(Itemized modification records)
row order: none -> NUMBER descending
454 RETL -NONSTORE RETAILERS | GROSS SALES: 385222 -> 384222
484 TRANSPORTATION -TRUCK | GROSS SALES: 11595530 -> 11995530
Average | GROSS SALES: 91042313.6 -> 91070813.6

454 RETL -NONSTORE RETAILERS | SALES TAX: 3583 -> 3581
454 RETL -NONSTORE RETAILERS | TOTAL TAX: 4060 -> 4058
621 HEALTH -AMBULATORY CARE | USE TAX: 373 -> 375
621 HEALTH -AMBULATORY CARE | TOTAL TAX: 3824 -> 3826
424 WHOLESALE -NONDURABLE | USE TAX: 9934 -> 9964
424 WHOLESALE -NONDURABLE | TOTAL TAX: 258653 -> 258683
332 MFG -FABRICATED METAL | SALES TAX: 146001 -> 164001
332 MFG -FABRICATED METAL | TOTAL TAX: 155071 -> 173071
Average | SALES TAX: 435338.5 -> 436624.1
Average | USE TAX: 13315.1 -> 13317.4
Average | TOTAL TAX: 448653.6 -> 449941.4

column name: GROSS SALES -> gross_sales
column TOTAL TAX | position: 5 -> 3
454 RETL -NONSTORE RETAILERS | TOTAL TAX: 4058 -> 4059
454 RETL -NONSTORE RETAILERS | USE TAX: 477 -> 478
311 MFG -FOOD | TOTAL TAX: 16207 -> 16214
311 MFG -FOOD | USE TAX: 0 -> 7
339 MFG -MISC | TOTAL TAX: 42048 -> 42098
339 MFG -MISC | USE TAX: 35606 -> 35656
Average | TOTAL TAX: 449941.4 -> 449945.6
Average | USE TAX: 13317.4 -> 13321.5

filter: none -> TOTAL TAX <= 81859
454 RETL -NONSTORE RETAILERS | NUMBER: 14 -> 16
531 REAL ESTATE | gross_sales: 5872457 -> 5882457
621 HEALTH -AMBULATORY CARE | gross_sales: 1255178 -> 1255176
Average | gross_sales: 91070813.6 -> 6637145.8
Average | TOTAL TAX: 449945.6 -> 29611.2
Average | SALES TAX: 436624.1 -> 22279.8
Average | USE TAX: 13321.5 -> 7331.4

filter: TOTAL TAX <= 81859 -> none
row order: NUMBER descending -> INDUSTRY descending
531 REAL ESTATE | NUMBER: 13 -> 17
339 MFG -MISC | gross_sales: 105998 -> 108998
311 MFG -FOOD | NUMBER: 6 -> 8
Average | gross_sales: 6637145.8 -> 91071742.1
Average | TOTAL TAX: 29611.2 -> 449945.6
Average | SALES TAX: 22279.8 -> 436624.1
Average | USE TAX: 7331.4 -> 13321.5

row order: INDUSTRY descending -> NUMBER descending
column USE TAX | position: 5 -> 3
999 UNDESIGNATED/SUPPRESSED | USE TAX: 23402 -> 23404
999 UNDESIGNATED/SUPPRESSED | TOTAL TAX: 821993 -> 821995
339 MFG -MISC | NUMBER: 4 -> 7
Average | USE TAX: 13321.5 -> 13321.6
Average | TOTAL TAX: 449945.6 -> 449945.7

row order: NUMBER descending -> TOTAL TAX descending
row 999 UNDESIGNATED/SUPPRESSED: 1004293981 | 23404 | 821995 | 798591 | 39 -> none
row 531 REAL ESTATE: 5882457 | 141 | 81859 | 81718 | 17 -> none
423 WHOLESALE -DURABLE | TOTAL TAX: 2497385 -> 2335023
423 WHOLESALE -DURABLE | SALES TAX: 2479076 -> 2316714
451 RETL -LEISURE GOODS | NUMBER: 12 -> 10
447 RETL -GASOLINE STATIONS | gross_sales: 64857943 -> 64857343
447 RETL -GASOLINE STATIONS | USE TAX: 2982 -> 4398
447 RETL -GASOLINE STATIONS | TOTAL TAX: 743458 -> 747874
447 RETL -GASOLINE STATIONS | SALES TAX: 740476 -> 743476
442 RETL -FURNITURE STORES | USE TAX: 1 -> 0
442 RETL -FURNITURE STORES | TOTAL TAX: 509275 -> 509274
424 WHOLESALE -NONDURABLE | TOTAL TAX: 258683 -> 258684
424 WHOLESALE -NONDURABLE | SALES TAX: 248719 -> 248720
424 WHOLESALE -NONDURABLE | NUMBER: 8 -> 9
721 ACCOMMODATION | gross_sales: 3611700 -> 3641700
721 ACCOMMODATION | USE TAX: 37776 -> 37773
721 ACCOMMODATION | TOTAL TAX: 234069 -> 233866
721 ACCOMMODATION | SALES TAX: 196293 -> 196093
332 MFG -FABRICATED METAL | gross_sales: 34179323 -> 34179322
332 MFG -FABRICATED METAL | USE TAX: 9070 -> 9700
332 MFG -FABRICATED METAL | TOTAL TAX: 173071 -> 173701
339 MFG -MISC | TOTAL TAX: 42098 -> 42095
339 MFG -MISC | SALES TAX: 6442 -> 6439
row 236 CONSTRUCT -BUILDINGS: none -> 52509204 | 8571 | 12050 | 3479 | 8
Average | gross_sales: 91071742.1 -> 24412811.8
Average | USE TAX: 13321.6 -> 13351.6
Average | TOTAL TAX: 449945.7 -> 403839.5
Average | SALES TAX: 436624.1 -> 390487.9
...
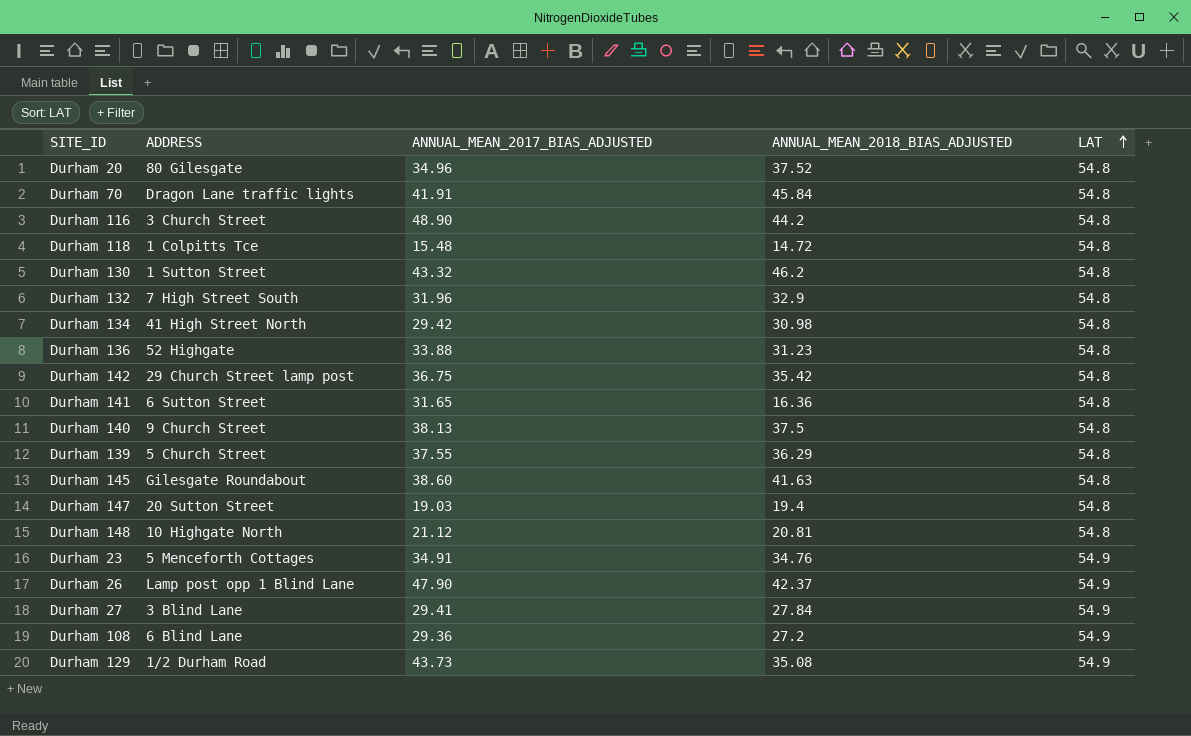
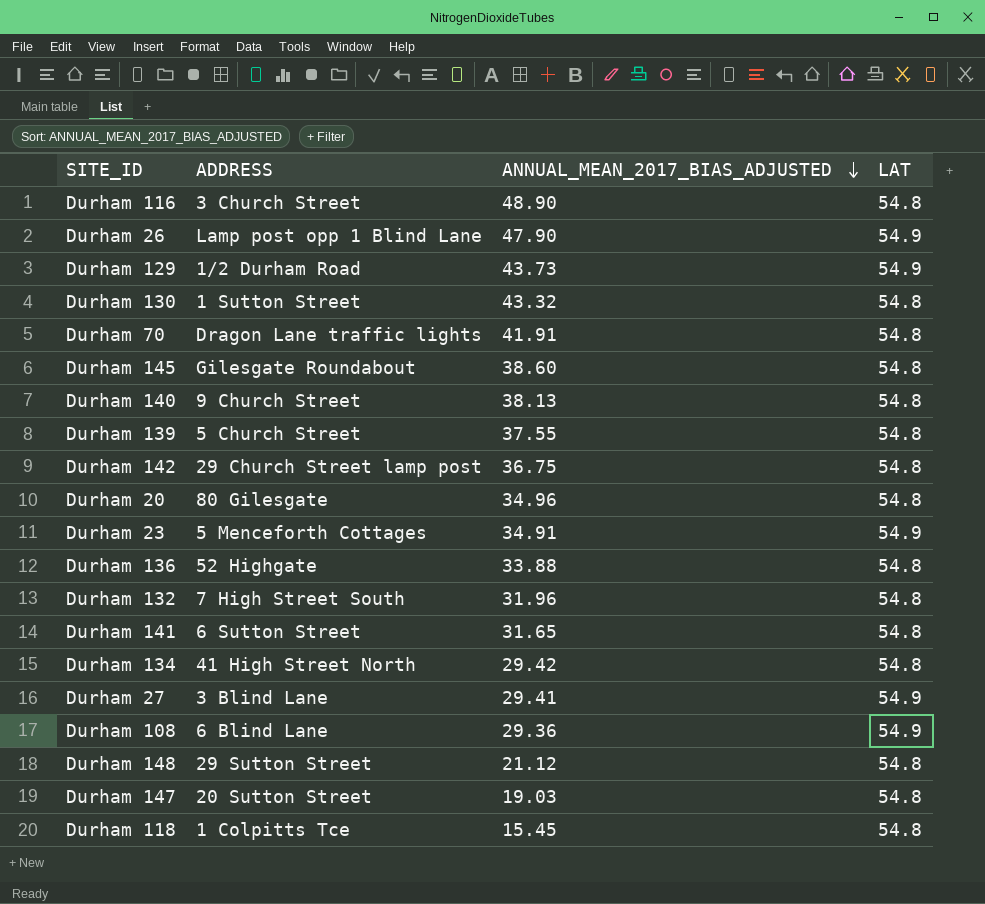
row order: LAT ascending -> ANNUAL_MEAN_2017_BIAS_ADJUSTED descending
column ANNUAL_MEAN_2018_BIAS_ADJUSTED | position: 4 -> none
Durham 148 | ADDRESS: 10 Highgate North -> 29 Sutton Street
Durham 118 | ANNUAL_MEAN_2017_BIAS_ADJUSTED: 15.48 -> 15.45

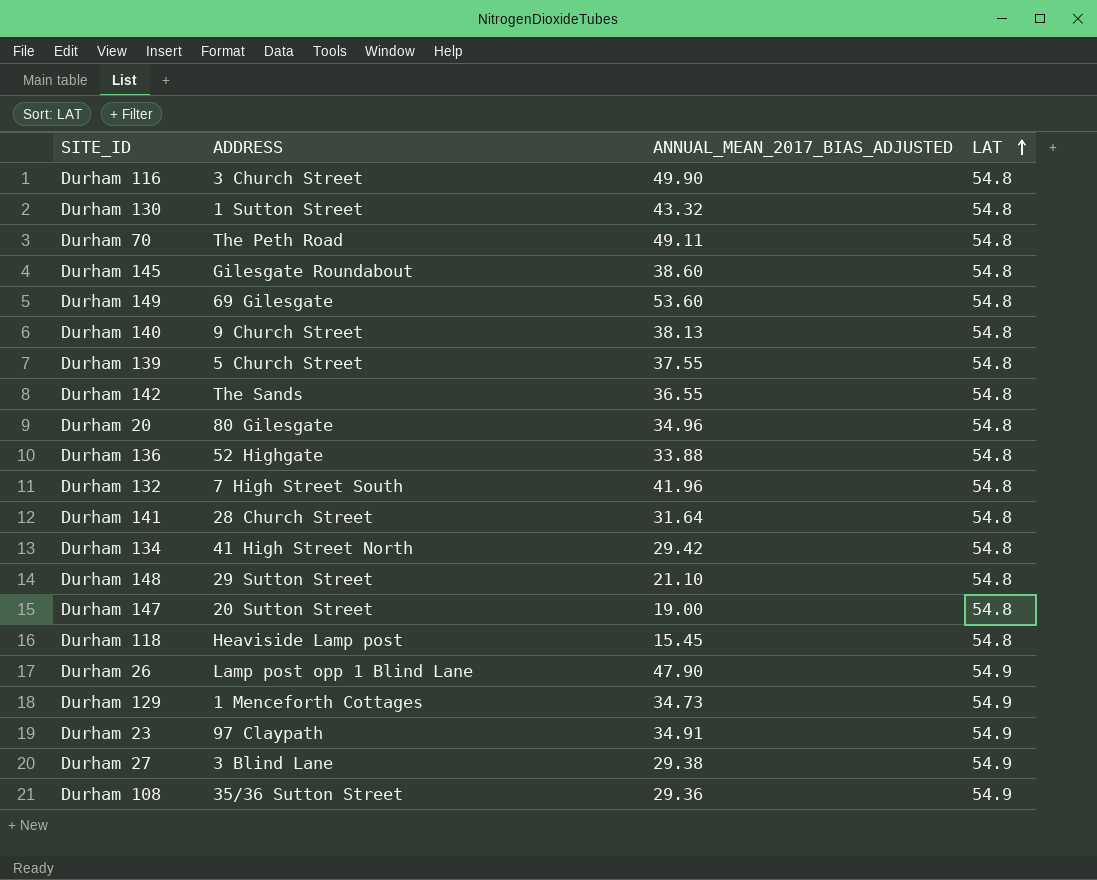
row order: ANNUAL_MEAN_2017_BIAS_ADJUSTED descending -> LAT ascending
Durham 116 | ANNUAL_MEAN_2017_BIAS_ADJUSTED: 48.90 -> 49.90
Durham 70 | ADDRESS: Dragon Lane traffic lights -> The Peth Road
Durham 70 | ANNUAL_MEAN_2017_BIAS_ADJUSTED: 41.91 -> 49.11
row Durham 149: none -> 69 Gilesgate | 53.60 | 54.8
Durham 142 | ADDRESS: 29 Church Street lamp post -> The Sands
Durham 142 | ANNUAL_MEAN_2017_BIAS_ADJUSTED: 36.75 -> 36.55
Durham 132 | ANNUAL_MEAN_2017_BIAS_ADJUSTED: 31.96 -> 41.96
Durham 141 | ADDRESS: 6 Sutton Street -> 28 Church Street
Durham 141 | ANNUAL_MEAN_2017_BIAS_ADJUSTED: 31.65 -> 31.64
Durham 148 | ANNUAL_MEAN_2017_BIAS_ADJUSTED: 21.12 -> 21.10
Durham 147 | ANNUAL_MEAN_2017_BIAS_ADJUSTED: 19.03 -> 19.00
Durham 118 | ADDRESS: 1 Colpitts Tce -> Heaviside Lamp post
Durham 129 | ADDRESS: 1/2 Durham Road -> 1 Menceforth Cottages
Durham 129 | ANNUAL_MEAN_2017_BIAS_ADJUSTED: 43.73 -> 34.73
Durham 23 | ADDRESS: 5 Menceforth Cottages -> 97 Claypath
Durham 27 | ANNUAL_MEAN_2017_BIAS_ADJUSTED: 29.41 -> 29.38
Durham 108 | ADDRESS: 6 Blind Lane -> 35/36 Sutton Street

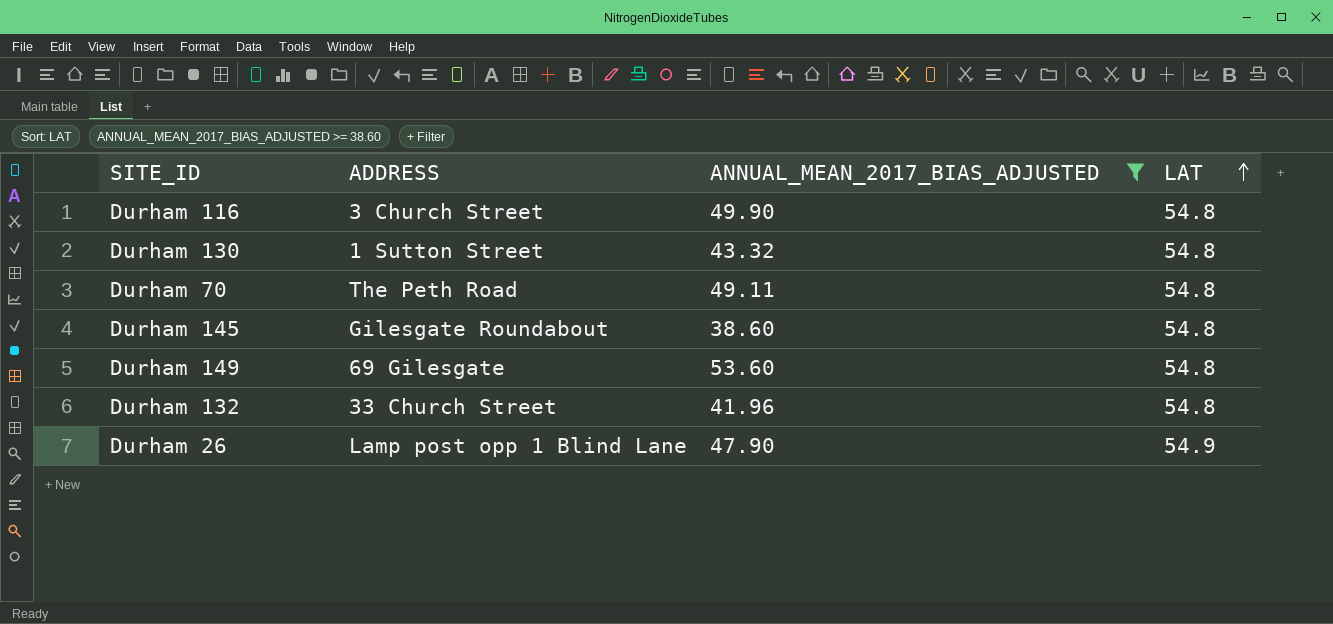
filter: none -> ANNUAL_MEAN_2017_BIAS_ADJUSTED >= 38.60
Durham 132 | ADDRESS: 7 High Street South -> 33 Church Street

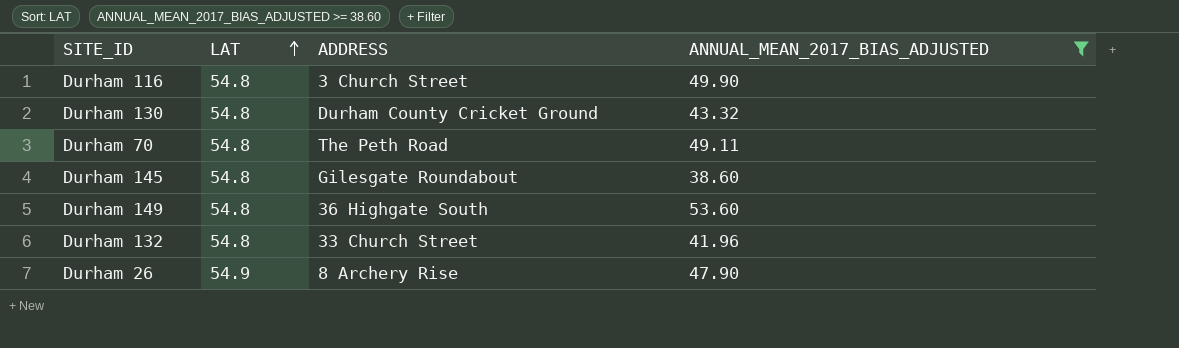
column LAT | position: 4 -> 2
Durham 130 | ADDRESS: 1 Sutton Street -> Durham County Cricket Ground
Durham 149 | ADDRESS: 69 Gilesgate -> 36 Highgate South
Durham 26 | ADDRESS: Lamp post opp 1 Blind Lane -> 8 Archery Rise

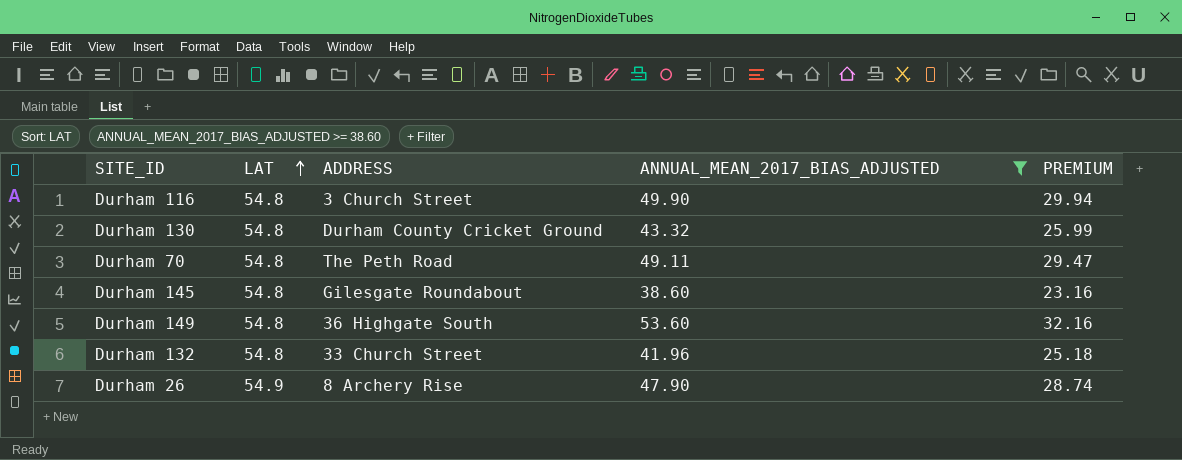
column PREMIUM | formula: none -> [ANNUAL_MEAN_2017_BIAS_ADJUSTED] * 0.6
...
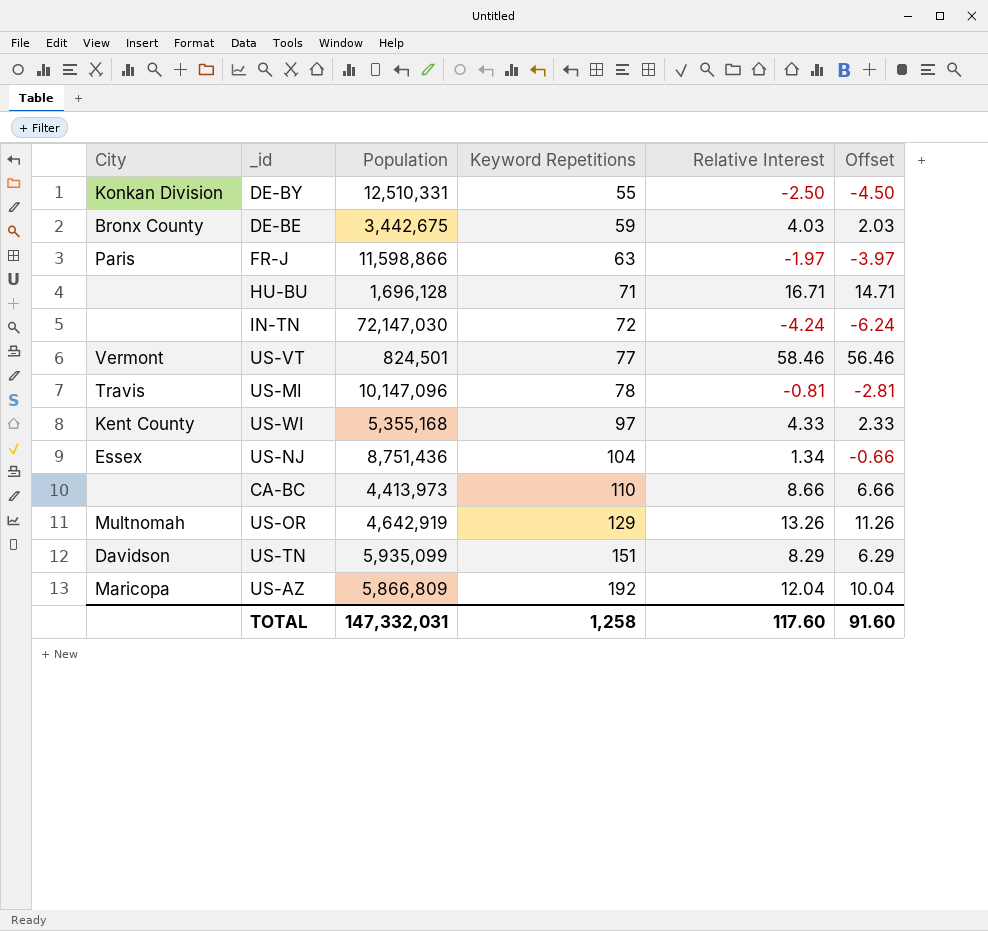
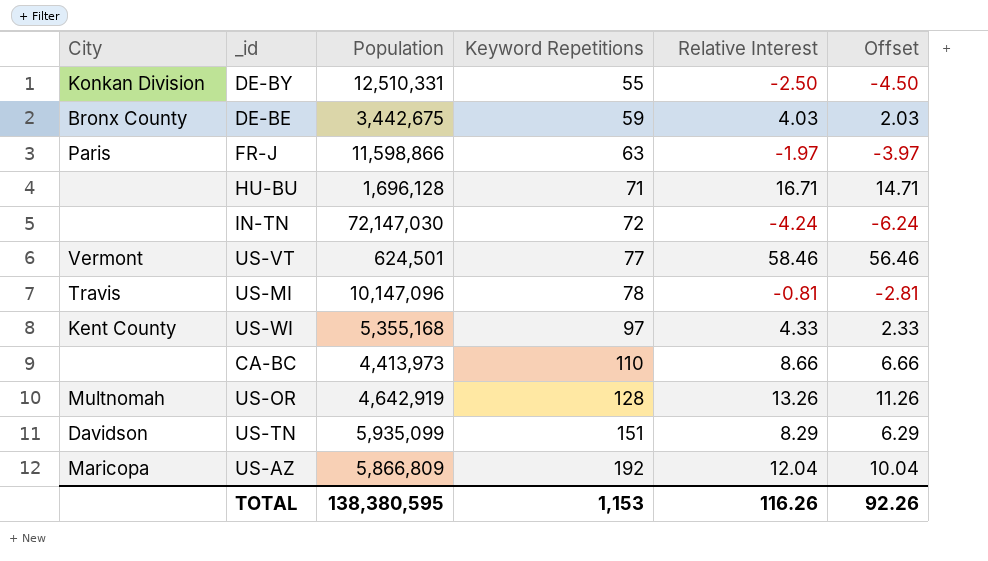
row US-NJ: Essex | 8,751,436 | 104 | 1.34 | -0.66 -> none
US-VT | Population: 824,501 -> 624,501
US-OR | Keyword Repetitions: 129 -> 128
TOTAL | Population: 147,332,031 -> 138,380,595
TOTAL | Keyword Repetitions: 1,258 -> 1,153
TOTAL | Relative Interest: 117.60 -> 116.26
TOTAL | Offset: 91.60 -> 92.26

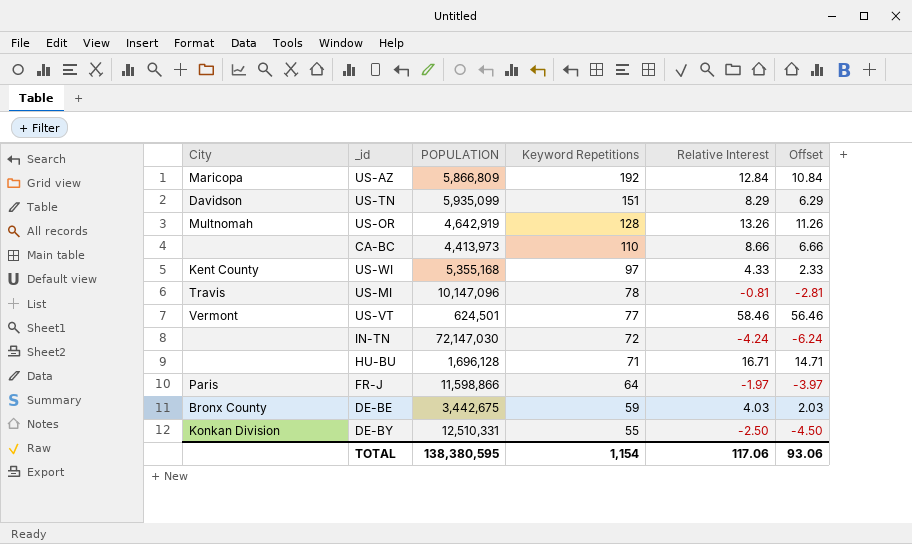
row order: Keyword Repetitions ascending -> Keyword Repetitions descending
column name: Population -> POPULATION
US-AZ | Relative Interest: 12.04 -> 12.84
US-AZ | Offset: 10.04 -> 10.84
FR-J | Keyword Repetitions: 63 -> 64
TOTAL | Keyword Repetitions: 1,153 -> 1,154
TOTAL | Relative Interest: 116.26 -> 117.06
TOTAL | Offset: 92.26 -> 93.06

* What needs to be done *
Wherever the string "INDUSTRY" appears in the entries, copy that line.

* Exercise answer *
row order: NUMBER descending -> INDUSTRY descending
row order: INDUSTRY descending -> NUMBER descending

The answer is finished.